**Problem requirements**
What is needed here is an exact printout of the data, with no pictures included.

*** Supplied entries

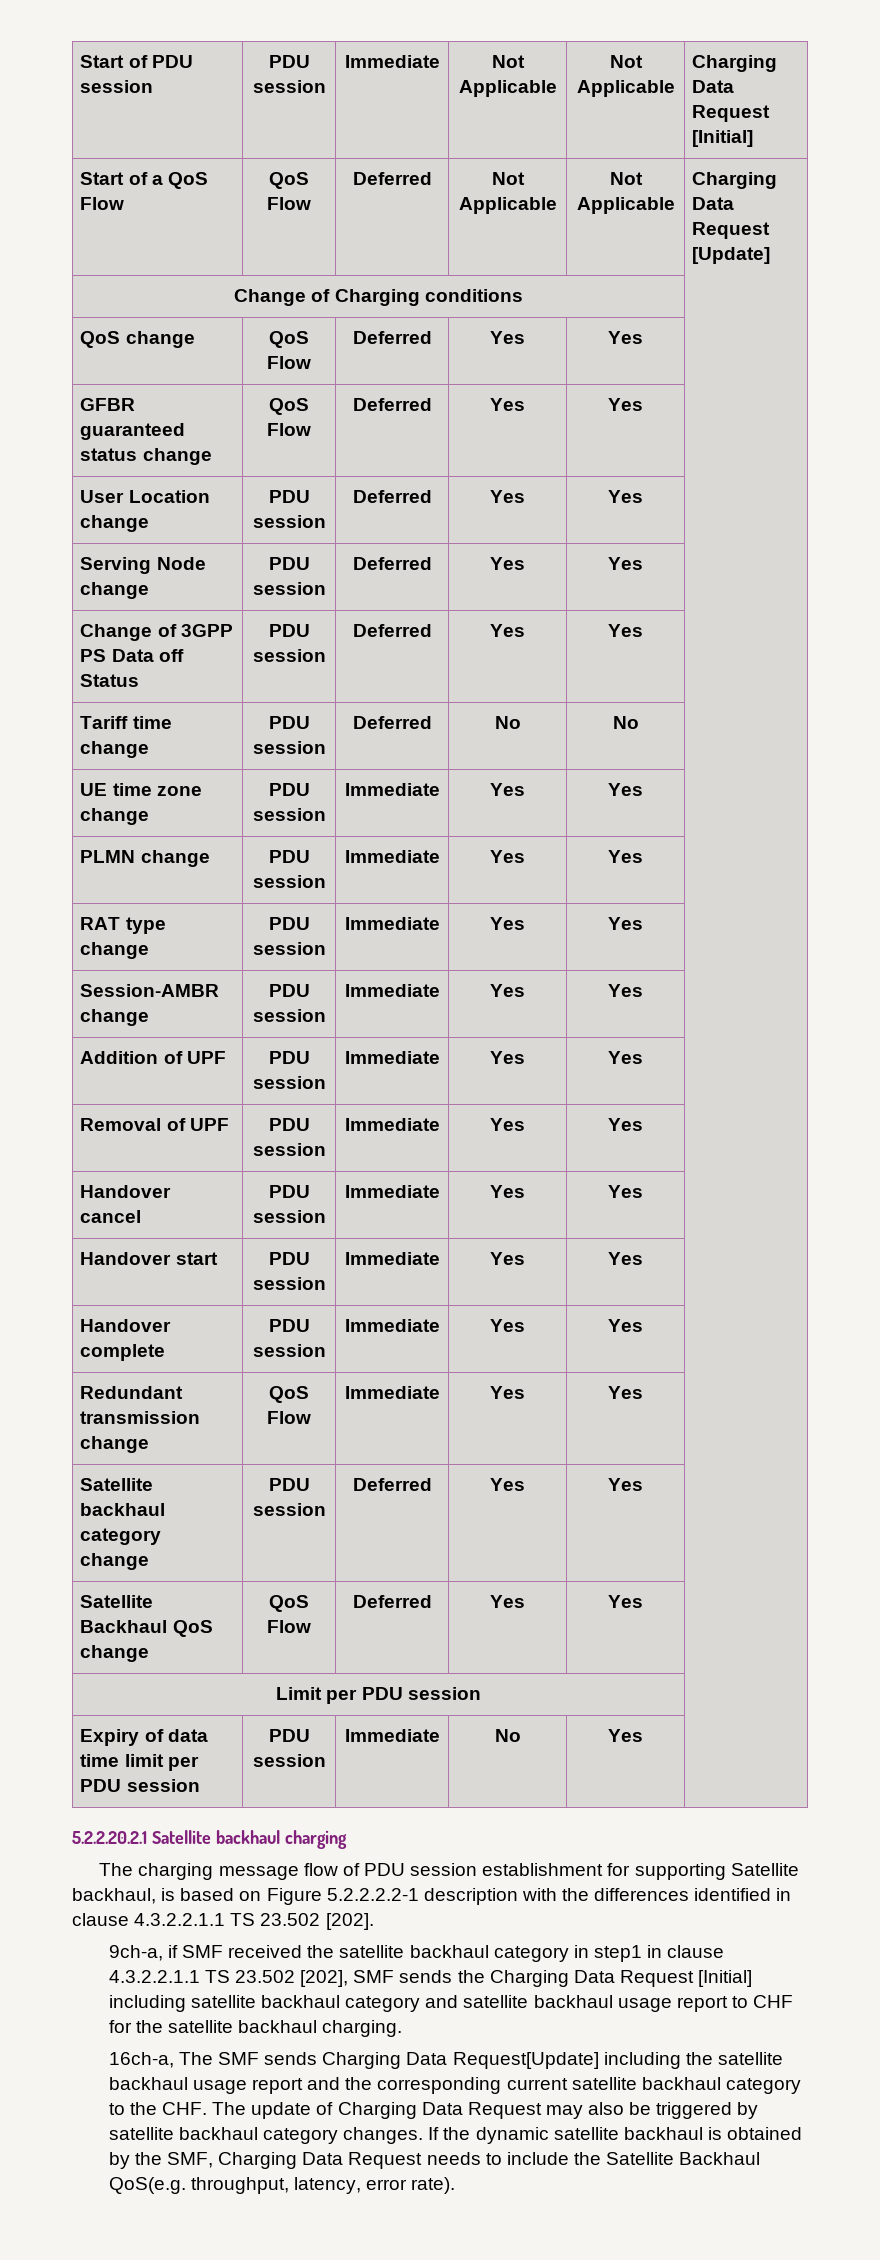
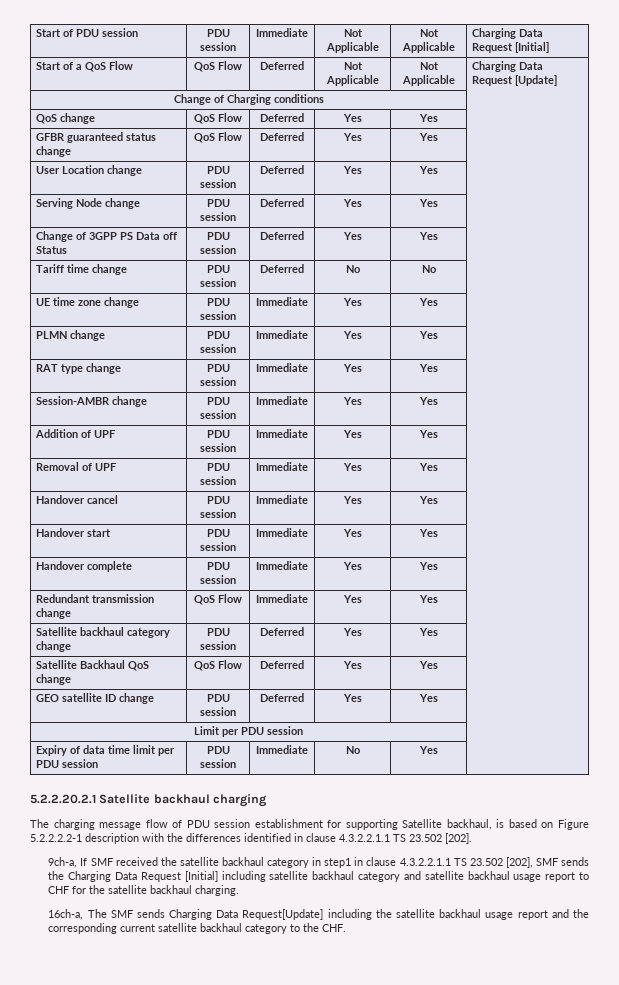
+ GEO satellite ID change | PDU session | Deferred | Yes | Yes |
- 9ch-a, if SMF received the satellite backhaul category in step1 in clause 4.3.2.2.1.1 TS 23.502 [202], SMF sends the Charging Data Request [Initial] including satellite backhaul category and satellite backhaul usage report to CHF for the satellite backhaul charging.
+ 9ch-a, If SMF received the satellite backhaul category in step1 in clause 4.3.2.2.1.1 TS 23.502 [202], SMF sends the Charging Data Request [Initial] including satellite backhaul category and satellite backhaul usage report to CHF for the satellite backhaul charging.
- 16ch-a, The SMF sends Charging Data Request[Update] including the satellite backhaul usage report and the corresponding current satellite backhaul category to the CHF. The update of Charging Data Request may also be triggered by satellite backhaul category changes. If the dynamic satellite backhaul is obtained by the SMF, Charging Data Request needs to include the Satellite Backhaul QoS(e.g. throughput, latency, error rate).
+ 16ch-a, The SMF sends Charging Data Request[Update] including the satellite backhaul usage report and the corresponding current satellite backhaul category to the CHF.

******

**Written solution**
+ GEO satellite ID change | PDU session | Deferred | Yes | Yes |
- 9ch-a, if SMF received the satellite backhaul category in step1 in clause 4.3.2.2.1.1 TS 23.502 [202], SMF sends the Charging Data Request [Initial] including satellite backhaul category and satellite backhaul usage report to CHF for the satellite backhaul charging.
+ 9ch-a, If SMF received the satellite backhaul category in step1 in clause 4.3.2.2.1.1 TS 23.502 [202], SMF sends the Charging Data Request [Initial] including satellite backhaul category and satellite backhaul usage report to CHF for the satellite backhaul charging.
- 16ch-a, The SMF sends Charging Data Request[Update] including the satellite backhaul usage report and the corresponding current satellite backhaul category to the CHF. The update of Charging Data Request may also be triggered by satellite backhaul category changes. If the dynamic satellite backhaul is obtained by the SMF, Charging Data Request needs to include the Satellite Backhaul QoS(e.g. throughput, latency, error rate).
+ 16ch-a, The SMF sends Charging Data Request[Update] including the satellite backhaul usage report and the corresponding current satellite backhaul category to the CHF.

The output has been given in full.